Personal information
- Full name: Marcus Vinicius Oliveira Alencar
- Date of birth: 7 April 2003 (age 23)
- Place of birth: São Paulo, Brazil
- Height: 1.75 m (5 ft 9 in)
- Position: Winger

Team information
- Current team: Cruzeiro
- Number: 11

Youth career
- 2010–2020: São Paulo

Senior career*
- Years: Team / Apps / (Gls)
- 2020–2022: São Paulo / 33 / (2)
- 2022–2025: Arsenal / 1 / (0)
- 2023: → Norwich City (loan) / 11 / (1)
- 2023–2024: → Nantes (loan) / 7 / (0)
- 2024: → Fluminense (loan) / 23 / (0)
- 2025: → Cruzeiro (loan) / 6 / (0)
- 2025–: Cruzeiro / 21 / (1)

International career^{‡}
- 2019: Brazil U16 / 4 / (1)
- 2019: Brazil U17 / 3 / (0)
- 2023–: Brazil U20 / 5 / (1)
- 2023–: Brazil U23 / 5 / (0)

Medal record
Men's football
Representing Brazil
Pan American Games
| Winner | 2023 Santiago |  |

= Marquinhos (footballer, born 2003) =

Brazilian footballer (born 2003)

Marcus Vinicius Oliveira Alencar (born 7 April 2003), better known professionally as Marquinhos, is a Brazilian professional footballer who plays as a winger for Campeonato Brasileiro Série A club Cruzeiro.

== Club career ==

===São Paulo===
Marquinhos made his professional debut for São Paulo on 11 July 2021, coming on as a 78th minute substitute in a 1–0 Série A home win against Bahia.

===Arsenal===
On 13 June 2022, Marquinhos signed for English club Arsenal on a long-term contract.
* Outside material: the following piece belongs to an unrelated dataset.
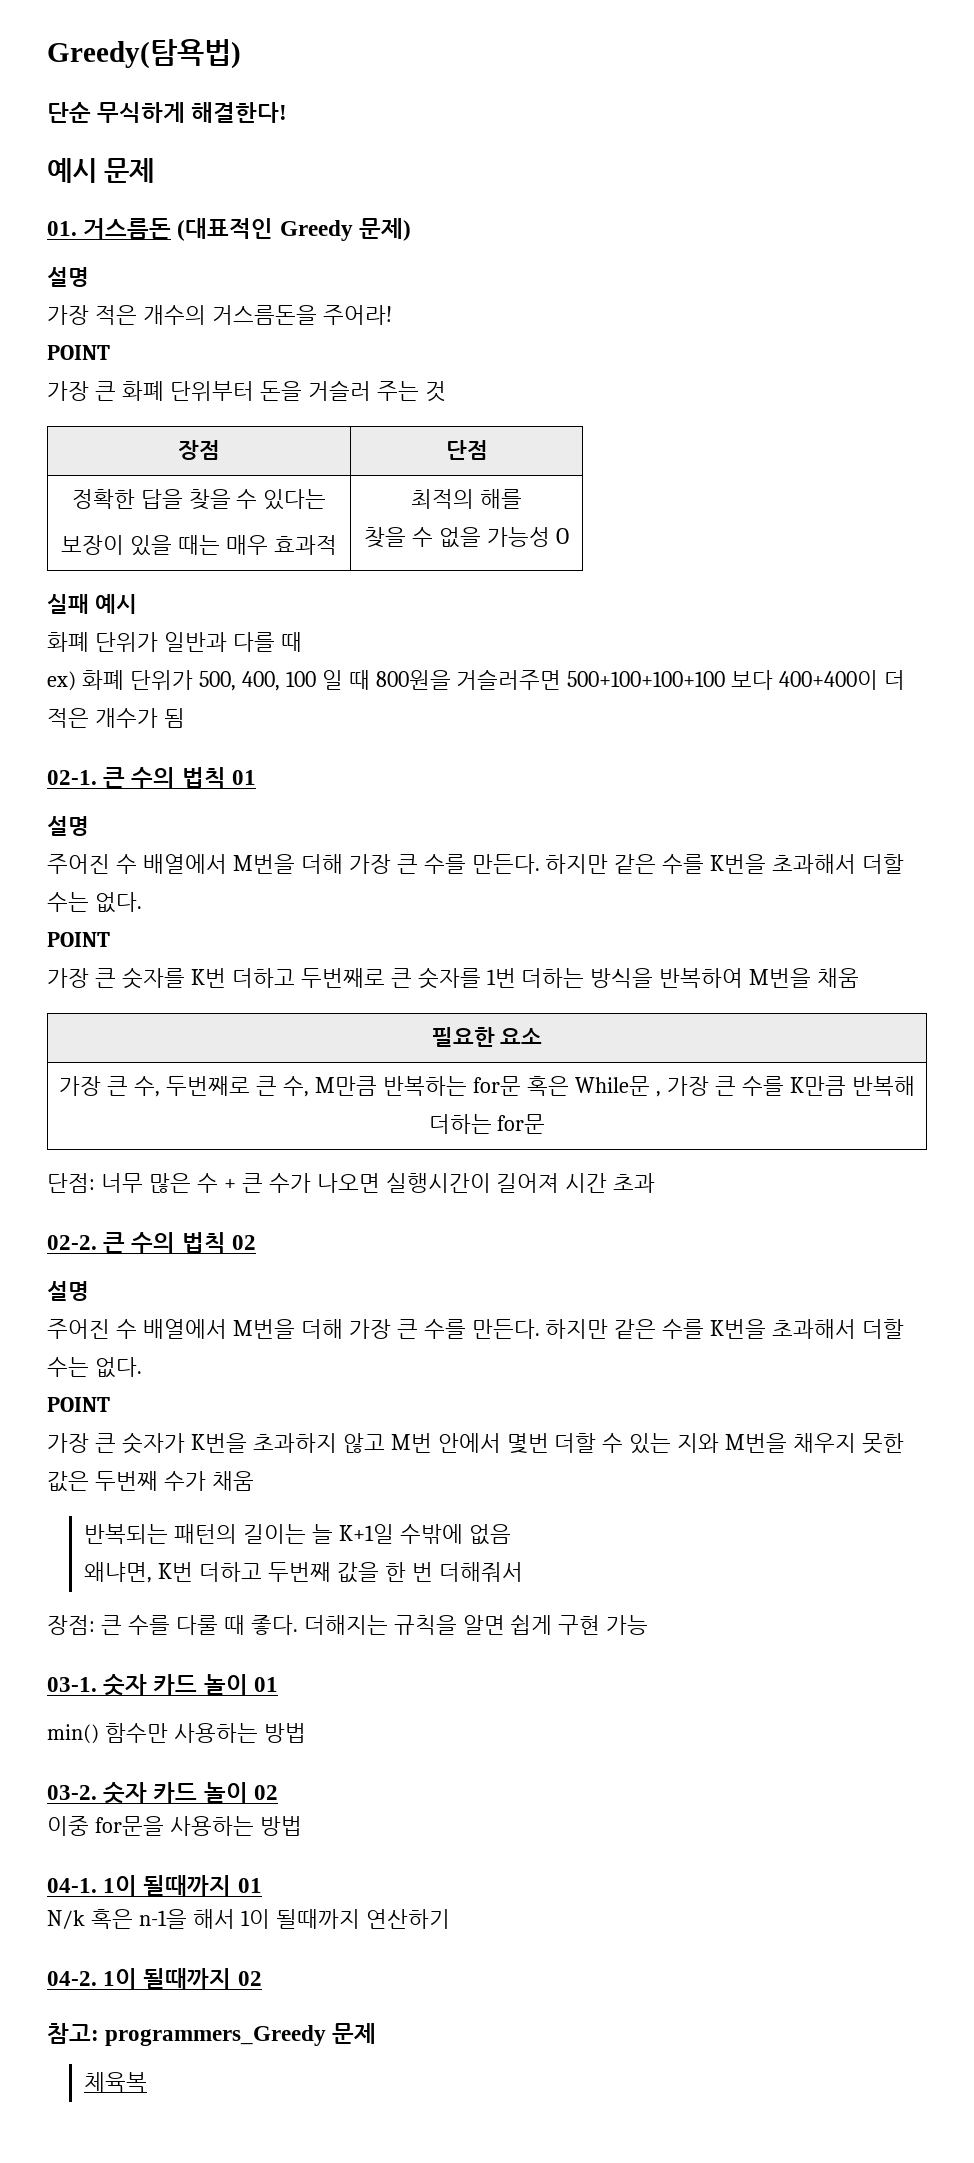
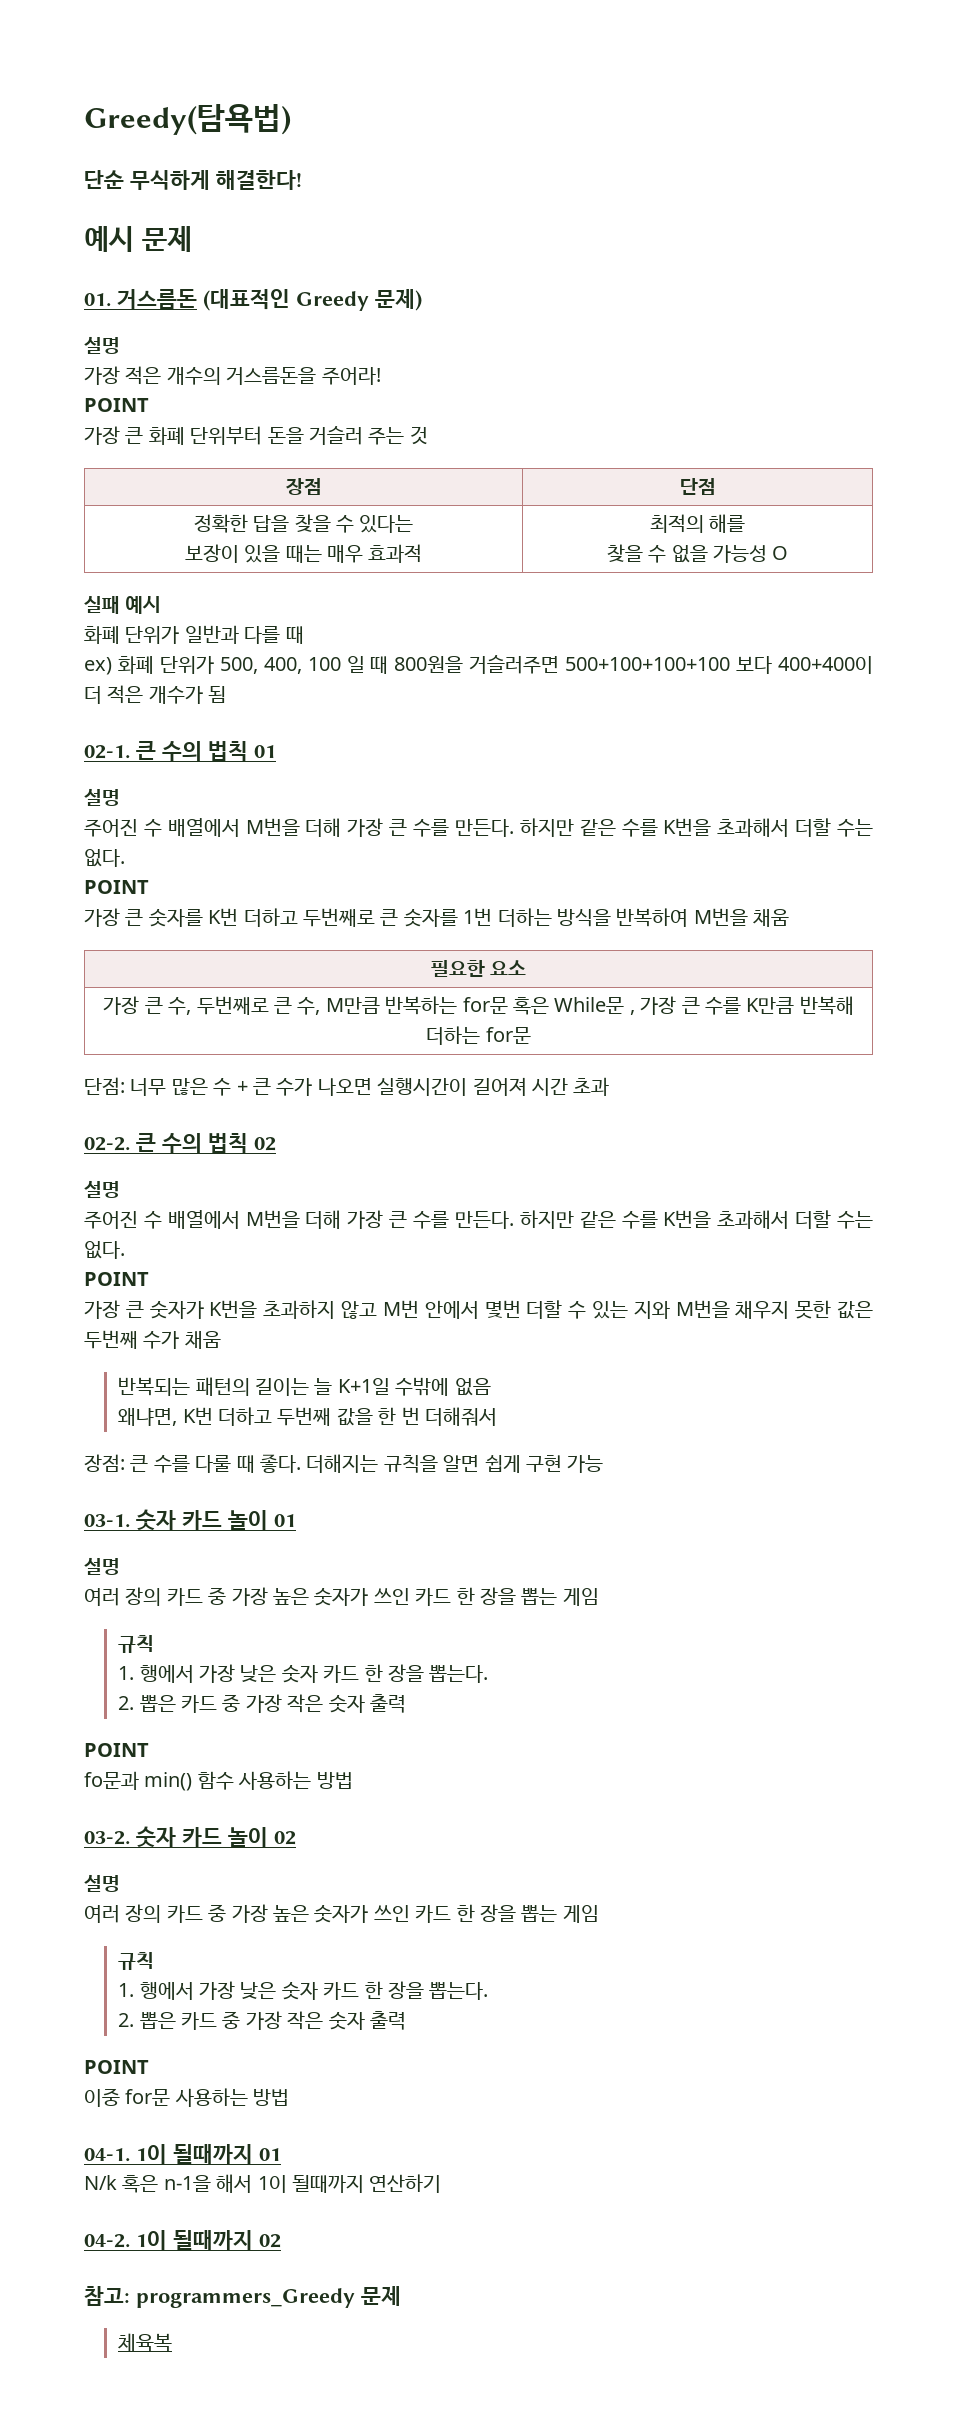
[47,1723,168,1744] min() 함수만 -> [84,1557,120,1575] [84,1587,599,1606] [118,1635,155,1653] [118,1664,489,1683] [118,1694,407,1713] [84,1743,149,1757] [84,1771,234,1791] 설명 // 여러 장의 카드 중 가장 높은 숫자가 쓰인 카드 한 장을 뽑는 게임 // 규칙 // 1. 행에서 가장 낮은 숫자 카드 한 장을 뽑는다. // 2. 뽑은 카드 중 가장 작은 숫자 출력 // POINT // fo문과 min() 함수
(278, 1792) none -> [84,1874,120,1892] [84,1904,599,1923] [118,1952,155,1970] [118,1981,489,2000] [118,2011,407,2030] [84,2060,149,2074] // 설명 // 여러 장의 카드 중 가장 높은 숫자가 쓰인 카드 한 장을 뽑는 게임 // 규칙 // 1. 행에서 가장 낮은 숫자 카드 한 장을 뽑는다. // 2. 뽑은 카드 중 가장 작은 숫자 출력 // POINT
[94,1816,164,1836] for문을 -> [125,2089,171,2106] for문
However, fellow Premier League side Wolverhampton Wanderers were considering taking legal action against both Marquinhos and São Paulo, as Marquinhos had reportedly signed a pre-contract agreement with them prior to joining Arsenal.

On 8 September, Marquinhos made his competitive debut for Arsenal in a 2–1 UEFA Europa League away win over Zürich, where he scored his first goal both for the club and in European competition, and also registered an assist for Eddie Nketiah in the same match. He made his Premier League debut on 18 September, coming on as a late substitute for Bukayo Saka in a 3–0 win at Brentford. His first appearance at the Emirates Stadium came on 6 October, in the Europa League game against Bodø/Glimt.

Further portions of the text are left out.